First of all, I don’t like being called “Housewife.” I’ve always found it quaint and a bit demeaning. Of course, I was never “Just a housewife.” When we were first married, I was a full-time teacher. I considered both of us equally responsible for cleaning the house, and I think he was MOSTLY on board with that. (For some reason I always did the laundry. I think it’s more that I’m possessive and don’t want anyone else to muck up the clothes.)
Once I had Sean and stopped working (I finished out the school year and then didn’t go back the following year.), I was a “Stay-At-Home-Mom” (SAHM) Truth be told, I wasn’t that familiar with the title until I found message boards on the internet (and subsequently, arguments over what’s better – staying at home or working out of the home. Sigh.). But that’s what I was. My job was to take care of the baby, and do some housework when I could squeeze it in.
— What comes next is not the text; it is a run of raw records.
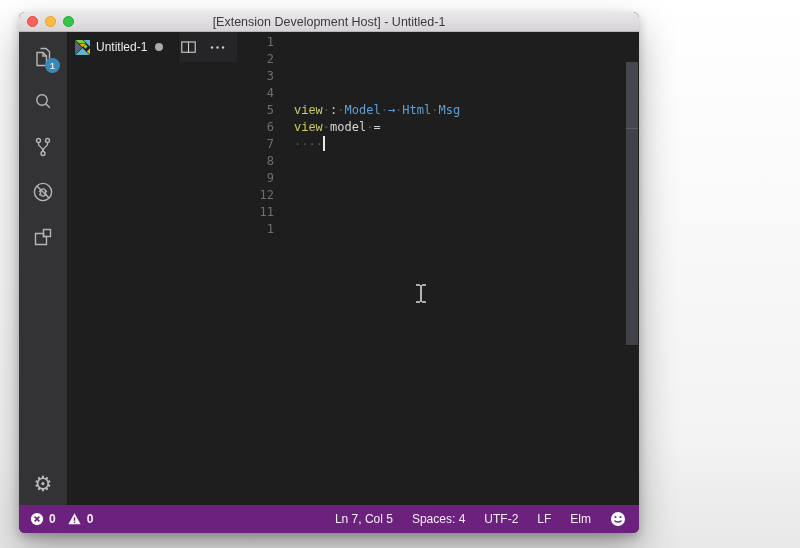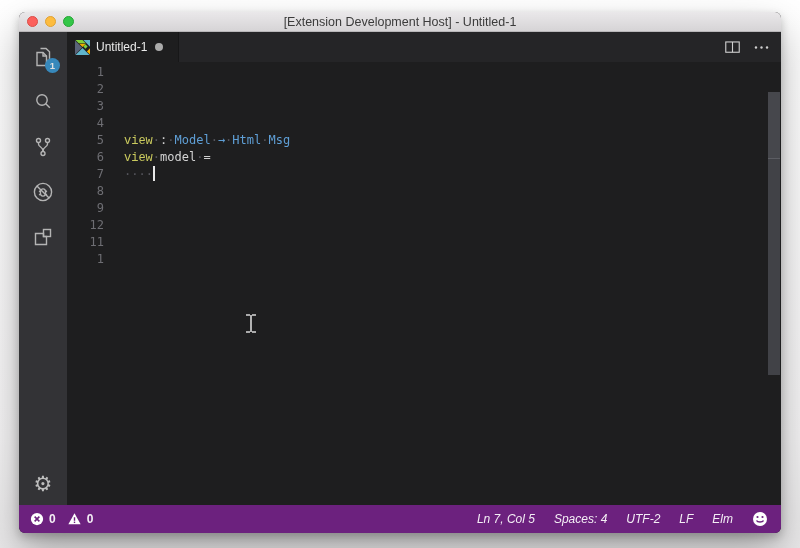--- a/index.html
+++ b/index.html
@@ -10,7 +10,7 @@
     position:relative;
   }
   .window{
-    position:absolute; left:19px; top:12px; width:762px; height:521px;
+    position:absolute; left:19px; top:12px; width:620px; height:521px;
     border-radius:6px; overflow:hidden;
     box-shadow:0 18px 38px rgba(0,0,0,.30), 0 4px 10px rgba(0,0,0,.22);
     background:var(--editor-bg);

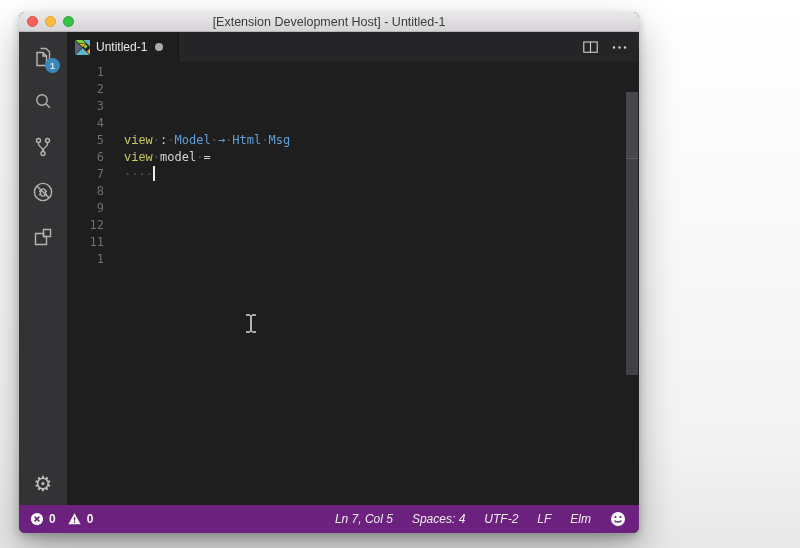--- a/index.html
+++ b/index.html
@@ -47,7 +47,7 @@
   .gear{ height:42px; display:flex; align-items:center; justify-content:center;
          font-size:21px; color:#bdbdbd; font-family:"DejaVu Sans", sans-serif; }
   
-  .editor-group{ flex:1; display:flex; flex-direction:column; background:var(--editor-bg); position:relative; }
+  .editor-group{ flex:1; display:flex; flex-direction:row; background:var(--editor-bg); position:relative; }
   .tabbar{ height:30px; background:var(--tabbar-bg); display:flex; align-items:stretch; }
   .tab{
     width:112px; background:var(--editor-bg); display:flex; align-items:center;

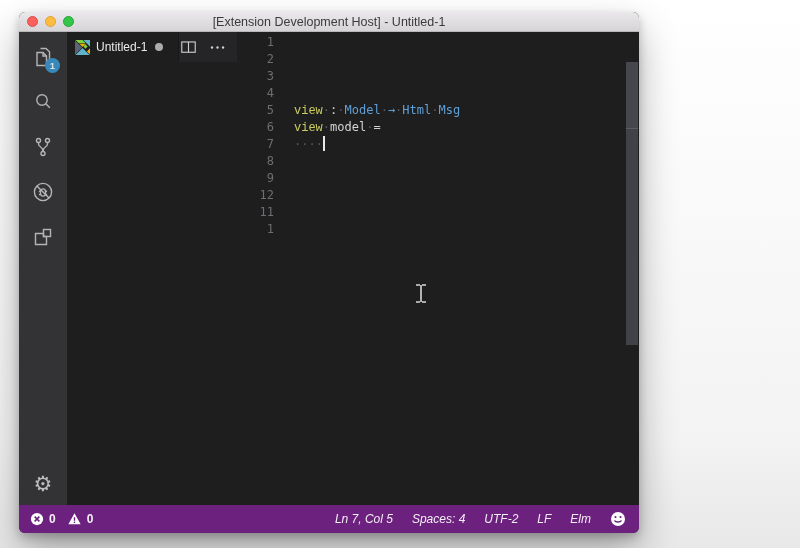--- a/index.html
+++ b/index.html
@@ -81,7 +81,7 @@
     display:flex; align-items:center; font-size:12px;
   }
   .status-left{ display:flex; align-items:center; gap:5px; padding-left:11px; }
-  .status-right{ margin-left:auto; display:flex; align-items:center; gap:19px; padding-right:13px;font-style:italic; }
+  .status-right{ margin-left:auto; display:flex; align-items:center; gap:19px; padding-right:13px; }
   .status-item{ white-space:nowrap; }
   .status-count{ font-weight:600; }
 </style>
Once the kids went back to school, I still considered myself a SAHM. I did stuff around the house, but I also volunteered in the classroom and after a few years, started working on my first book. So, technically, I was morphing into a Work-from-home Mom (WFHM for the purposes of this blog). This year, everything changed when Mom went back to work. [See THIS post and THIS post.] Suddenly my morning got a whole lot busier, and I not only had to make breakfast and lunch for everyone, but I had to do it for myself AND get ready for work. (Usually I didn’t eat til after dropping off the kids, and I didn’t “get ready” – I just threw on some clothes.) Thankfully, my husband helped with the lunches. Of course I didn’t have the daytime to do chores or laundry anymore, so I often ended up staying up late folding clothes so everyone could have clean underwear.
Now that I’m home for the summer, I’m trying to get in a routine, and get everything organized so come August, it’s easier for everyone (but mostly me).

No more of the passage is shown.